Dessa forma, quando as crianças são adotadas e passam a residir com a família adotiva, elas podem não conhecer alguns limites e situações que ocorrem em residências familiares. Matheus e Maria Aparecida relataram ter vivenciado tais dificuldades, nas quais os filhos não tinham noção de uso de roupas ou da reposição de alguns objetos e materiais. Assim, os pais adotivos devem assegurar à criança que compreenda o novo ambiente e os limites, regras e a organização, mas também devem compreender e procurar adaptar estas questões com seus filhos, para que entendam os pontos de vista e que haja um consenso entre as partes.

Outra questão difícil encontrada é relacionada à adaptação da família ou casal para as crianças que estão chegando. Luciana aborda essa questão:

Eu pensei que eu teria que adaptar três filhas à minha família e foi o contrário. Eu tive que adaptar a minha família com filha única a uma nova família que tava chegando, porque elas eram uma família. (SIC Luciana)

Bicca e Grzybowski (2014) descrevem os comportamentos de acolhimento e disponibilidade para a construção do vínculo, na qual compreendem que é necessário que haja uma adaptação de todos os membros e não apenas da criança. Ou seja, deve-se entender as dificuldades de ambas as partes que estão envolvidas, procurando não perceber este momento de forma negativa, mas de forma compreensiva.

Uma dificuldade relatada pelos entrevistados é a falta de uma rede apoio. Compreende-se que “ter apoio” pode facilitar a situação de adaptação. Essas redes de apoio podem se constituir por amigos, parentes ou grupos de apoio, servindo não só para auxiliar na prática e nos cuidados, mas também para acolher ou compreender esta nova vivência. Schettini et al. (2006) pontuam que participar de grupos de apoio à adoção possibilita aos pretendentes trocar experiências e favorece a preparação dos mesmos para lidarem com dificuldades e ansiedades que são frequentes no processo de adoção.

Nos casos de adoção tardia, é comum que as crianças tenham conhecimento e lembranças sobre os pais biológicos e sobre o tempo em que passaram na instituição de acolhimento.

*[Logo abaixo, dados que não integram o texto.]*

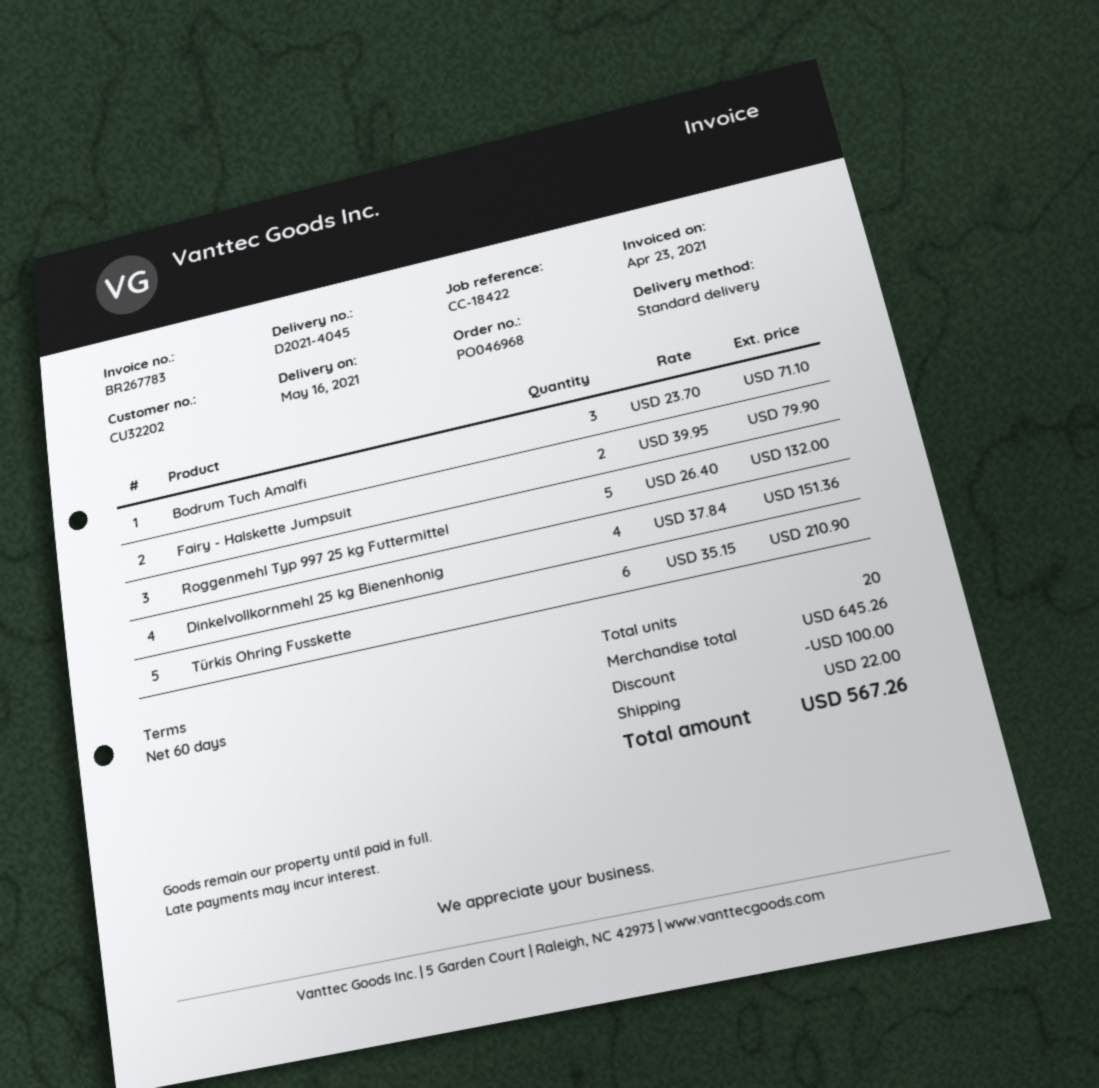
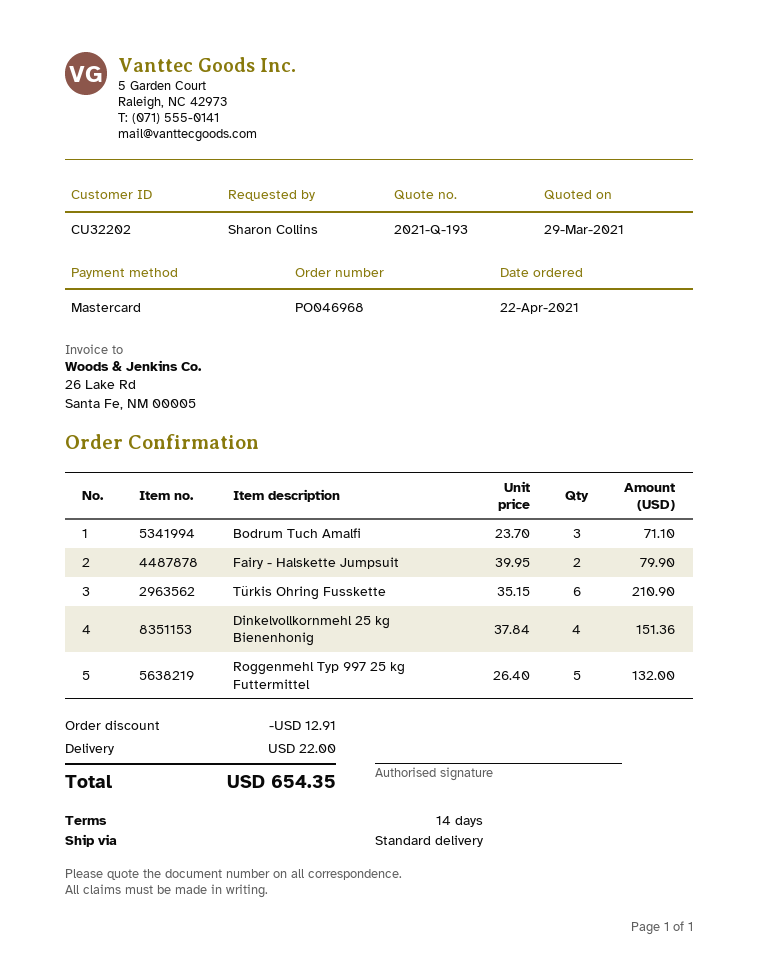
payment terms: 60 days -> 14 days
discount: 100.00 -> 12.91
total: 567.26 -> 654.35

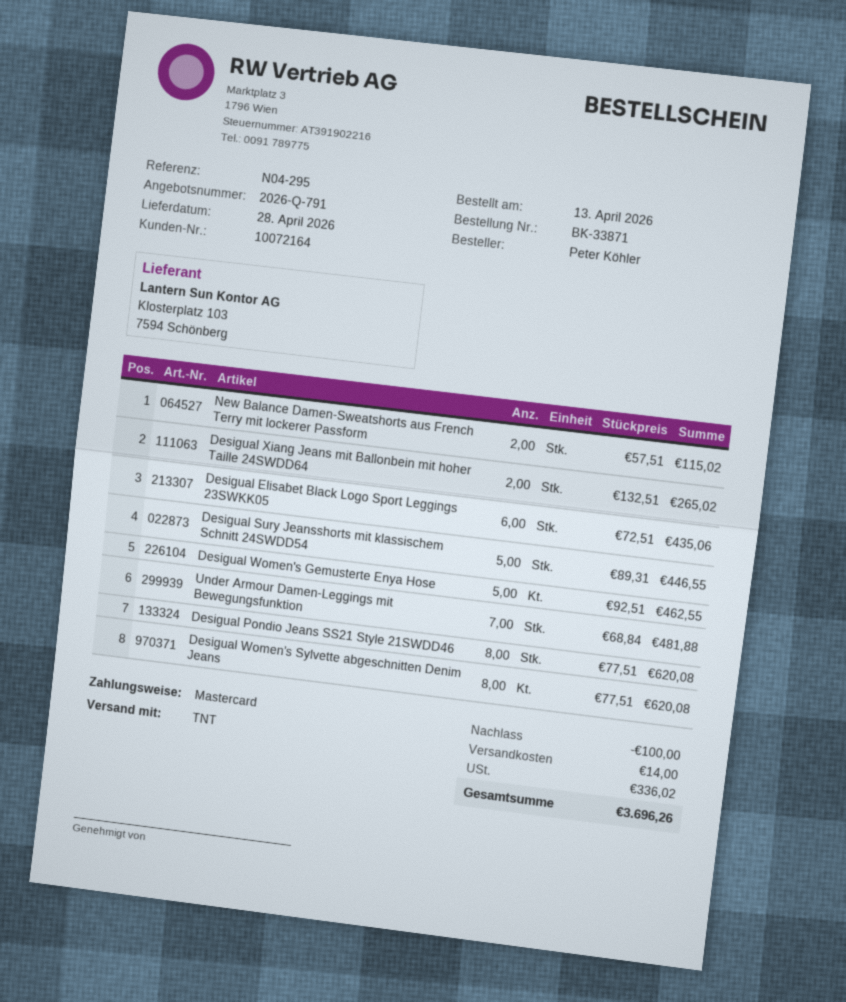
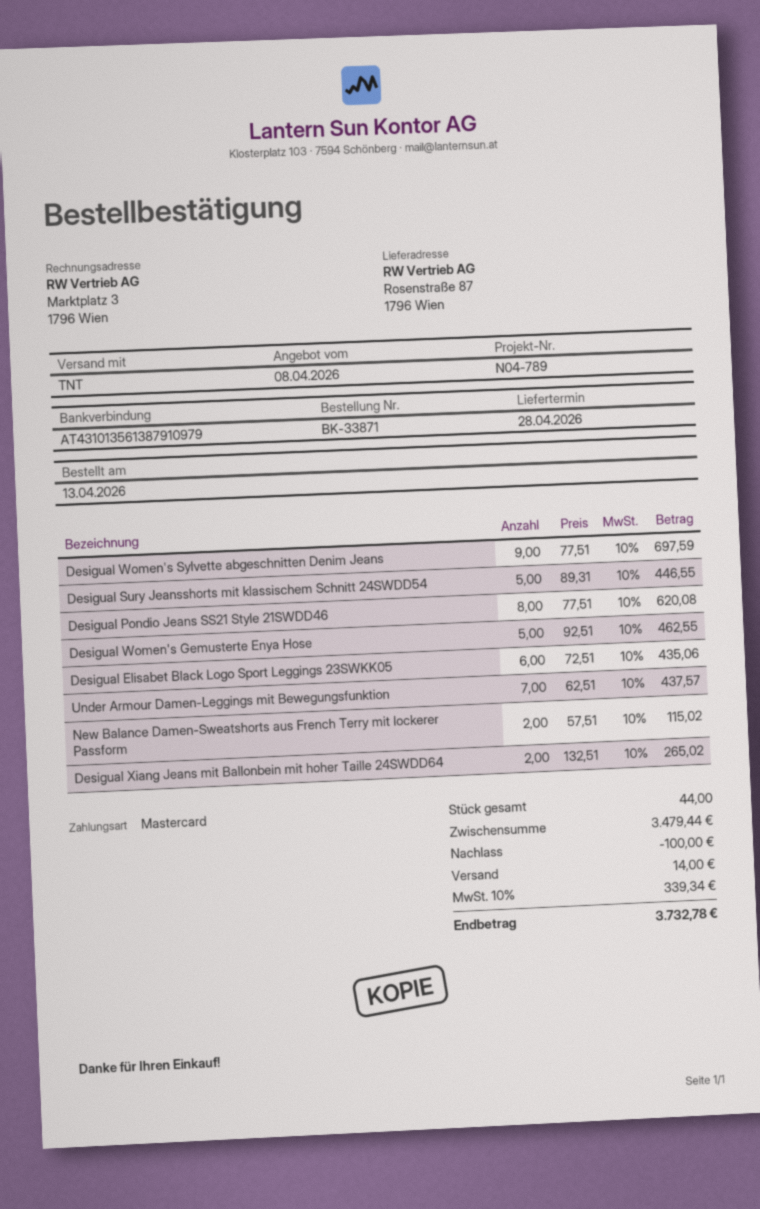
reference: N04-295 -> N04-789
Under Armour Damen-Leggings mit Bewegungsfunktion: 7 x 68.84 = 481.88 -> 7 x 62.51 = 437.57
Desigual Women's Sylvette abgeschnitten Denim Jeans: 8 x 77.51 = 620.08 -> 9 x 77.51 = 697.59
tax: 336.02 -> 339.34
total: 3696.26 -> 3732.78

Os entrevistados relataram que, devido a essa consciência, é frequente o aparecimento de problemas que levam as crianças a rejeitarem a nova figura paterna/materna. Possivelmente, tais rejeições e/ou problemas de relacionamento durante o processo de vinculação estejam relacionadas a mecanismos de defesa da criança que podem ser acionados como forma de responder a angústias por conta de fantasias de abandono, já vivenciadas na família de origem ou até de outras famílias adotivas. Nesses casos, a criança se esforça para não se apegar, com medo de ser novamente rejeitada. Apesar de perceberem essa dinâmica em suas experiências, os pais entrevistados mostraram-se compreensivos, procurando sempre reafirmar a paternidade/maternidade e o desejo de que as crianças permanecessem na família e no lar.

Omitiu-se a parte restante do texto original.